During a time in American history in which more people than ever are taking to the streets to protest the cruelty that racism continues to inflict upon the country’s citizens, a residence that used to be occupied by one of the most famous civil rights figures of the 20th century has found a new setting halfway around the world. Currently, the one-time home of Rosa Parks is being kept at the Royal Palace of Naples in Italy. The house is on display in an exhibition until January 6, as part of “The Rosa Parks House Project” organized by the artist Ryan Mendoza.
The story of how the Parks home came to be in Italy is a fascinating and convoluted one, as well as illustrative of how counterintuitive the United States’ commitment to honoring its own legacy can often be. After Parks fled Montgomery, Alabama in the 1950s after receiving countless death threats, she eventually temporarily settled in the house in question, which was built in 1936 and stood in a redlined district in Detroit (the house belonged to Parks’s brother). Decades later, after the financial crisis in 2008, Detroit authorities prepared to demolish the home. However, Parks’s niece Rhea McCauley intervened, buying the home for $500 and giving it to the artist Ryan Mendoza.

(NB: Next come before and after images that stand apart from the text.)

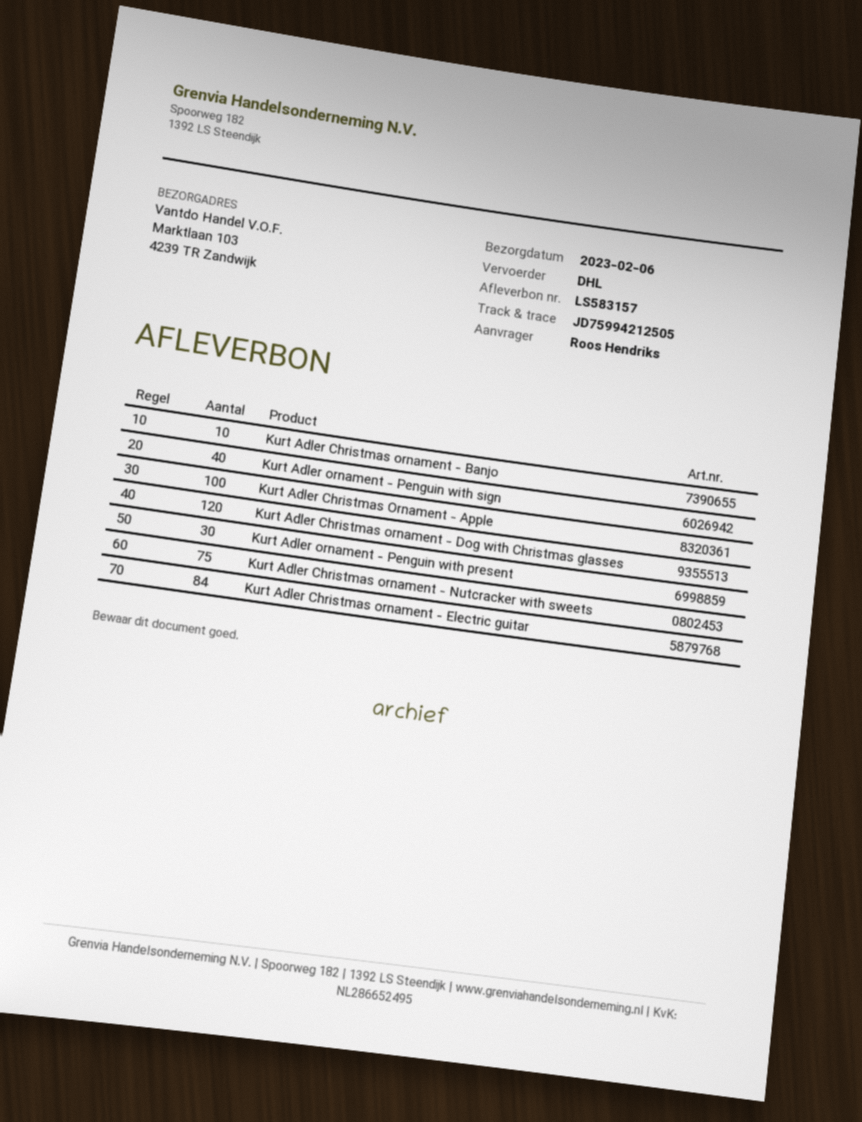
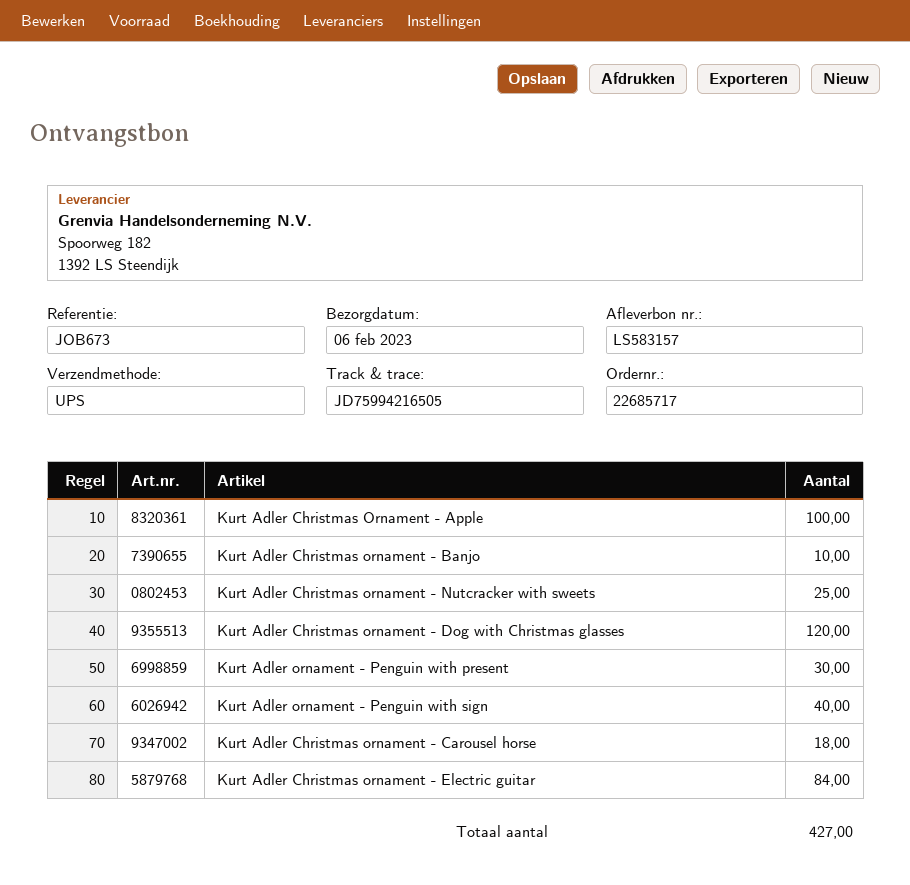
shipping method: DHL -> UPS
tracking number: JD75994212505 -> JD75994216505
Kurt Adler Christmas ornament - Nutcracker with sweets: 75 -> 25
Kurt Adler Christmas ornament - Carousel horse: none -> 18

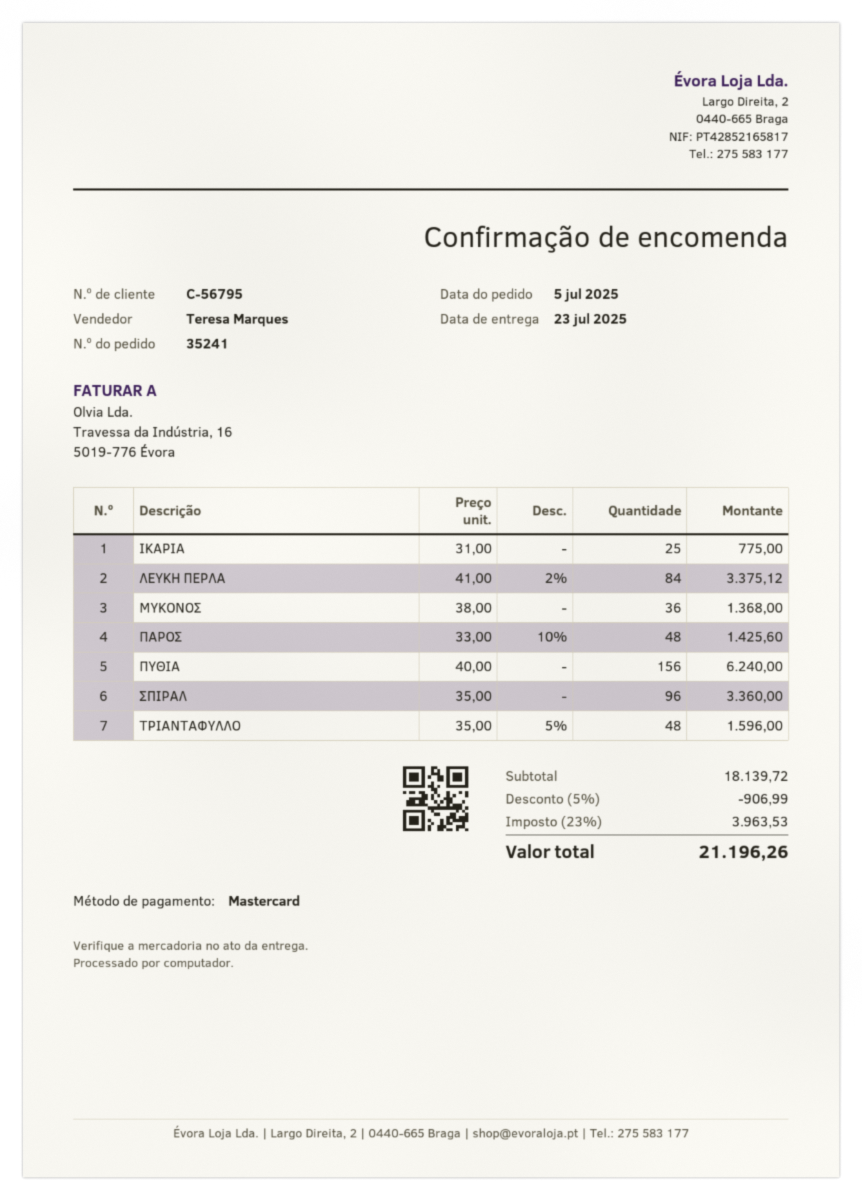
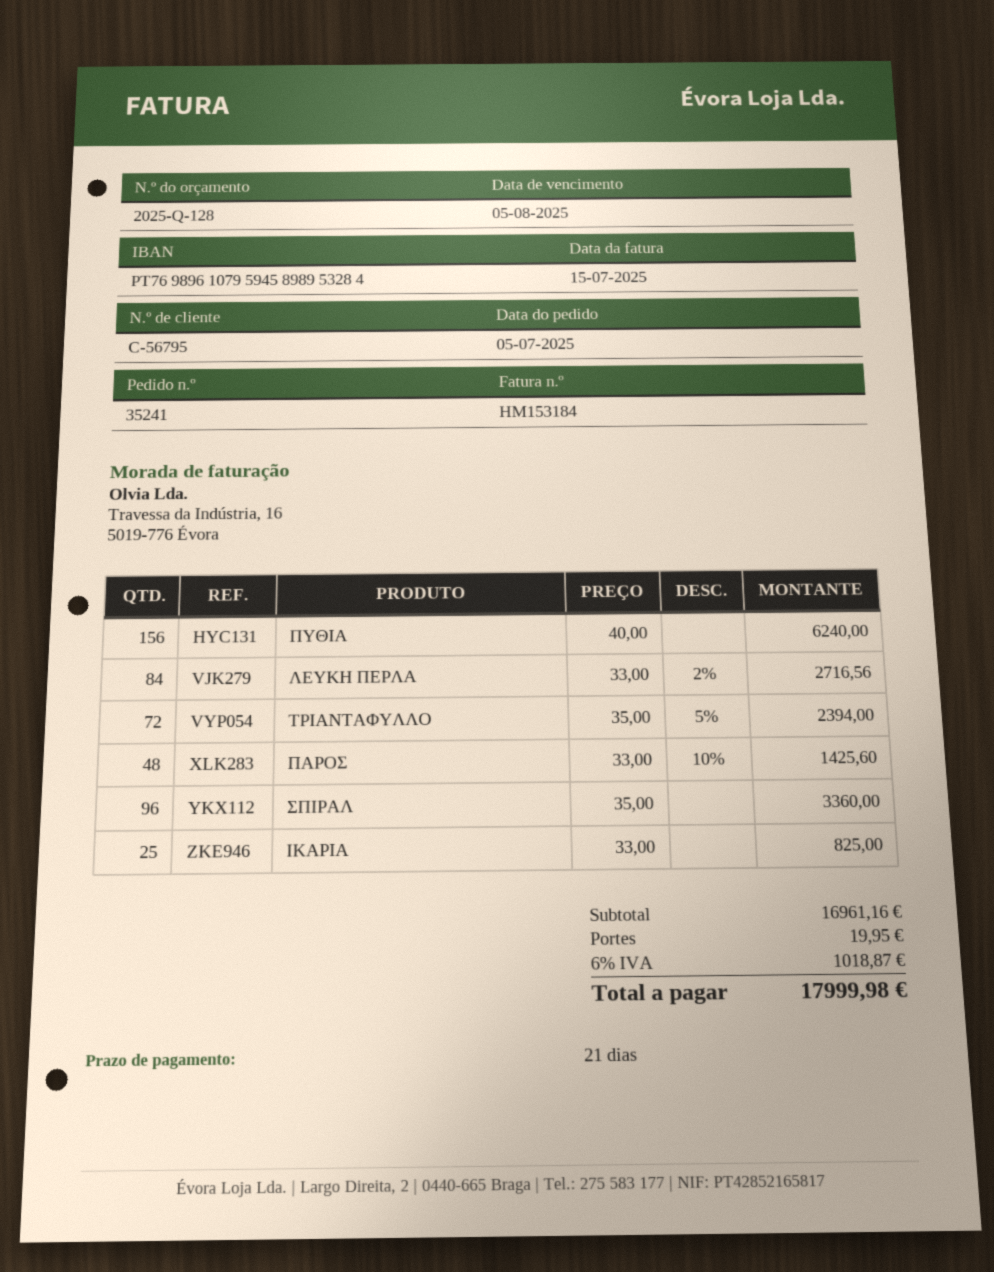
ΙΚΑΡΙΑ: 25 x 31.00 = 775.00 -> 25 x 33.00 = 825.00
ΛΕΥΚΗ ΠΕΡΛΑ: 84 x 41.00 - 2% = 3375.12 -> 84 x 33.00 - 2% = 2716.56
ΜΥΚΟΝΟΣ: 36 x 38.00 = 1368.00 -> none
ΤΡΙΑΝΤΑΦΥΛΛΟ: 48 x 35.00 - 5% = 1596.00 -> 72 x 35.00 - 5% = 2394.00
subtotal: 18139.72 -> 16961.16
discount: 5% = 906.99 -> none
shipping: none -> 19.95
tax: 23% = 3963.53 -> 6% = 1018.87
total: 21196.26 -> 17999.98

Since then, Mendoza has made it his mission to get the home the respect it deserves as a United States civil rights monument, in contrast to the proliferation of monuments to the confederacy. However, he has thus far not had as much success enticing American officials as he had hoped: at one point, businessmen from Detroit, a university, and a foundation were all bidding on the house, but nothing ever came of this battle. Instead, Mendoza moved the building in pieces to Berlin in 2016, and subsequently has allowed the Royal Palace in Naples to display it in collaboration with the Morra Greco Foundation. When discussing the home in 2018, Mendoza was frank. “There are 1,500 monuments to the Confederacy [in the United States], which is absurd,” Mendoza told Artnet. “There are 76 monuments to the civil rights movement. Let this be the 77th.”